* DATA PROVIDED
/---

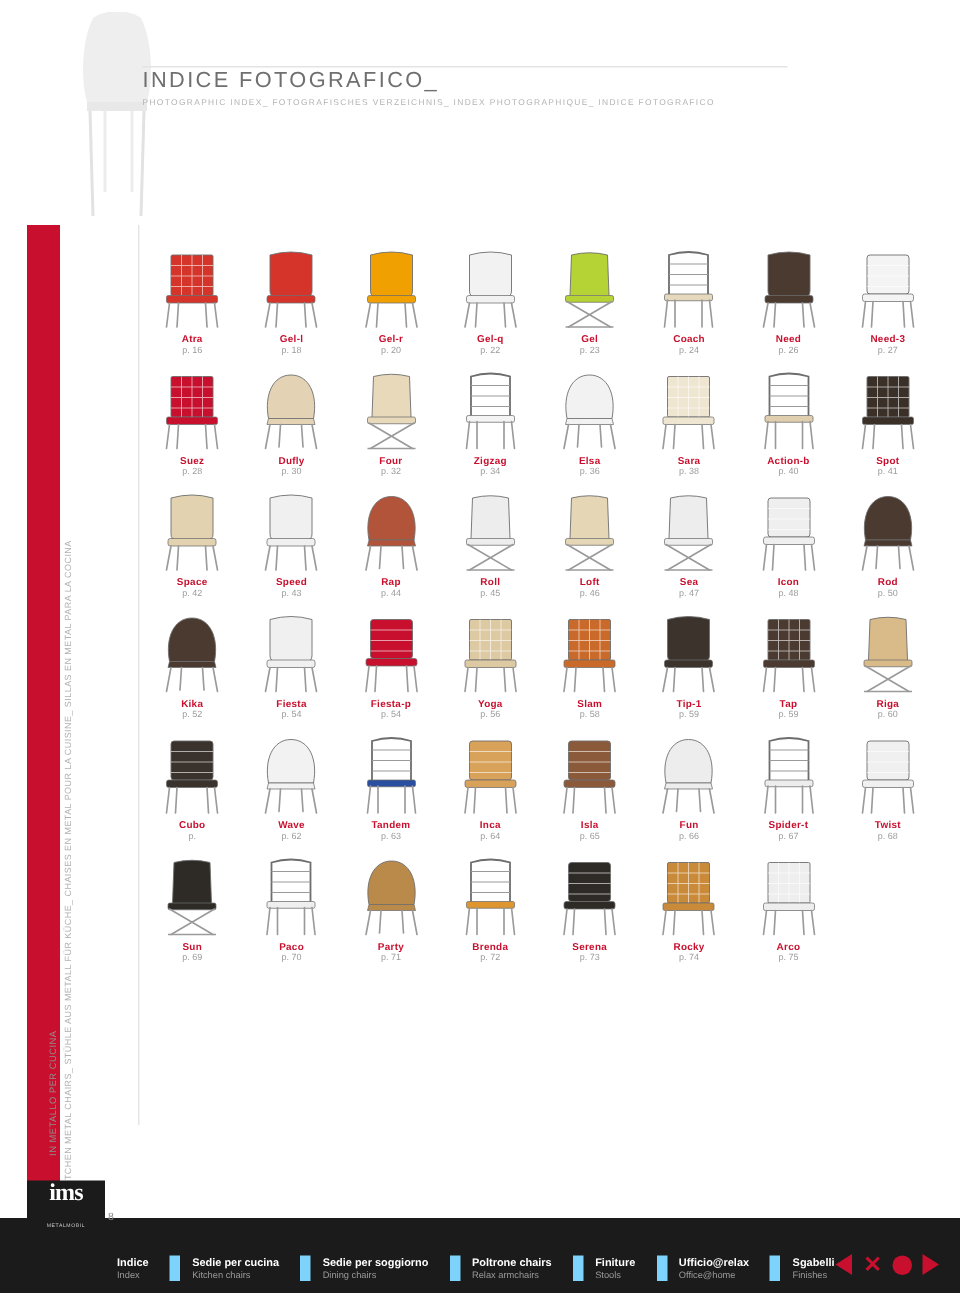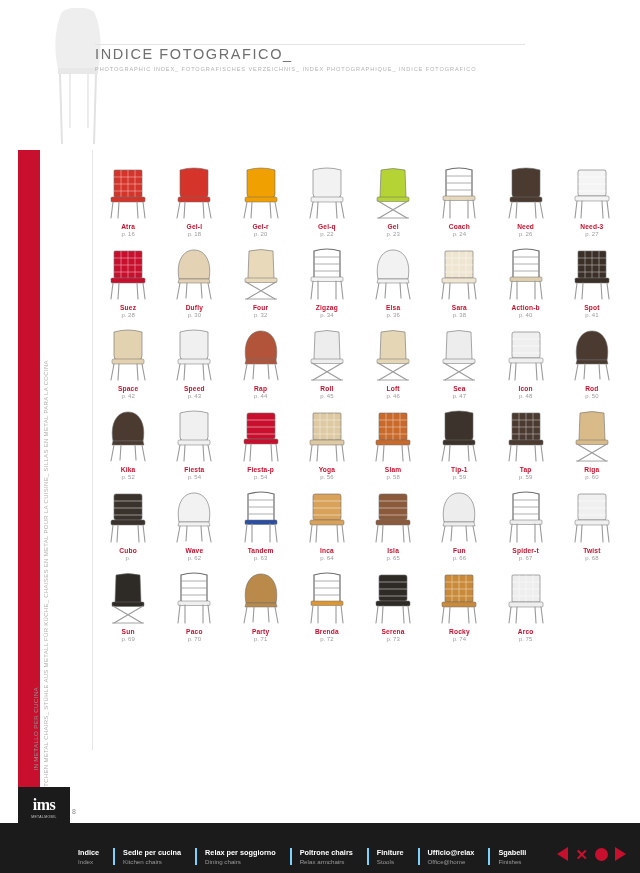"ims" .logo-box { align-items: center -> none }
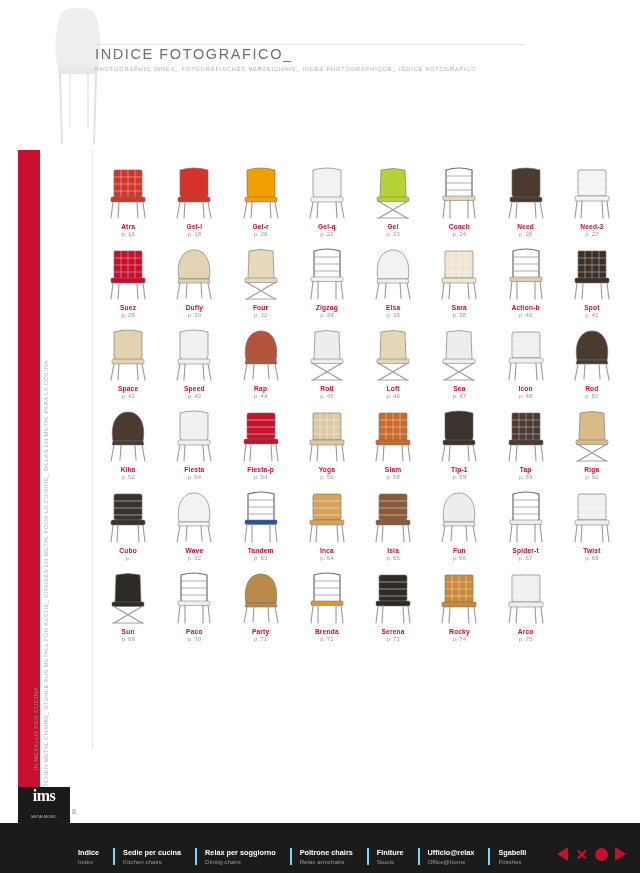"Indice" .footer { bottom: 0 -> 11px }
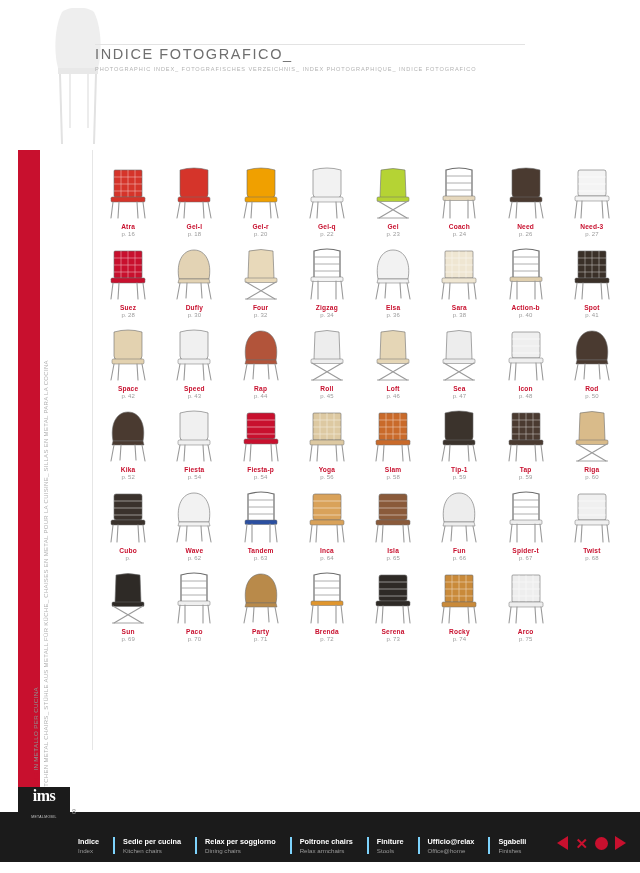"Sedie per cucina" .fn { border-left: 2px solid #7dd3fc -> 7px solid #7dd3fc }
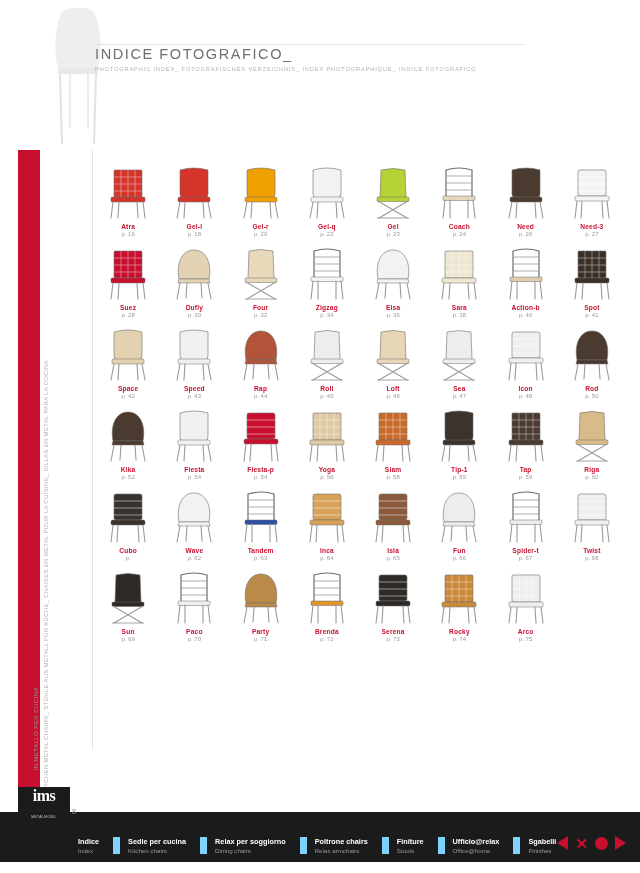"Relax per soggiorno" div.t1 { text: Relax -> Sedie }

\---
/---

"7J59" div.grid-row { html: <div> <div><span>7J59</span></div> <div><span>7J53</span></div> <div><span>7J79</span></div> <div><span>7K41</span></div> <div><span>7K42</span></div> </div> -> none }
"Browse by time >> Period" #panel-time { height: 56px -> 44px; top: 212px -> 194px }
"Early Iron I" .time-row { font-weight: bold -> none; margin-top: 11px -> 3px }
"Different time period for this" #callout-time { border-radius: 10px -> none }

\---
/---

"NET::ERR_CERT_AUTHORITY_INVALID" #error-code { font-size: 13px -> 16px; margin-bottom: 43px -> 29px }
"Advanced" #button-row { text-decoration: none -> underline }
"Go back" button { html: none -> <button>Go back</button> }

\---

* WHAT THIS TASK INVOLVES
Exactly the lines starting at the one above with "align-items: center ->" and ending at the one with "text: Relax ->" should be printed, and nothing else. Omit the pictures.

* RESULT OF THIS TASK
"ims" .logo-box { align-items: center -> none }
"Indice" .footer { bottom: 0 -> 11px }
"Sedie per cucina" .fn { border-left: 2px solid #7dd3fc -> 7px solid #7dd3fc }
"Relax per soggiorno" div.t1 { text: Relax -> Sedie }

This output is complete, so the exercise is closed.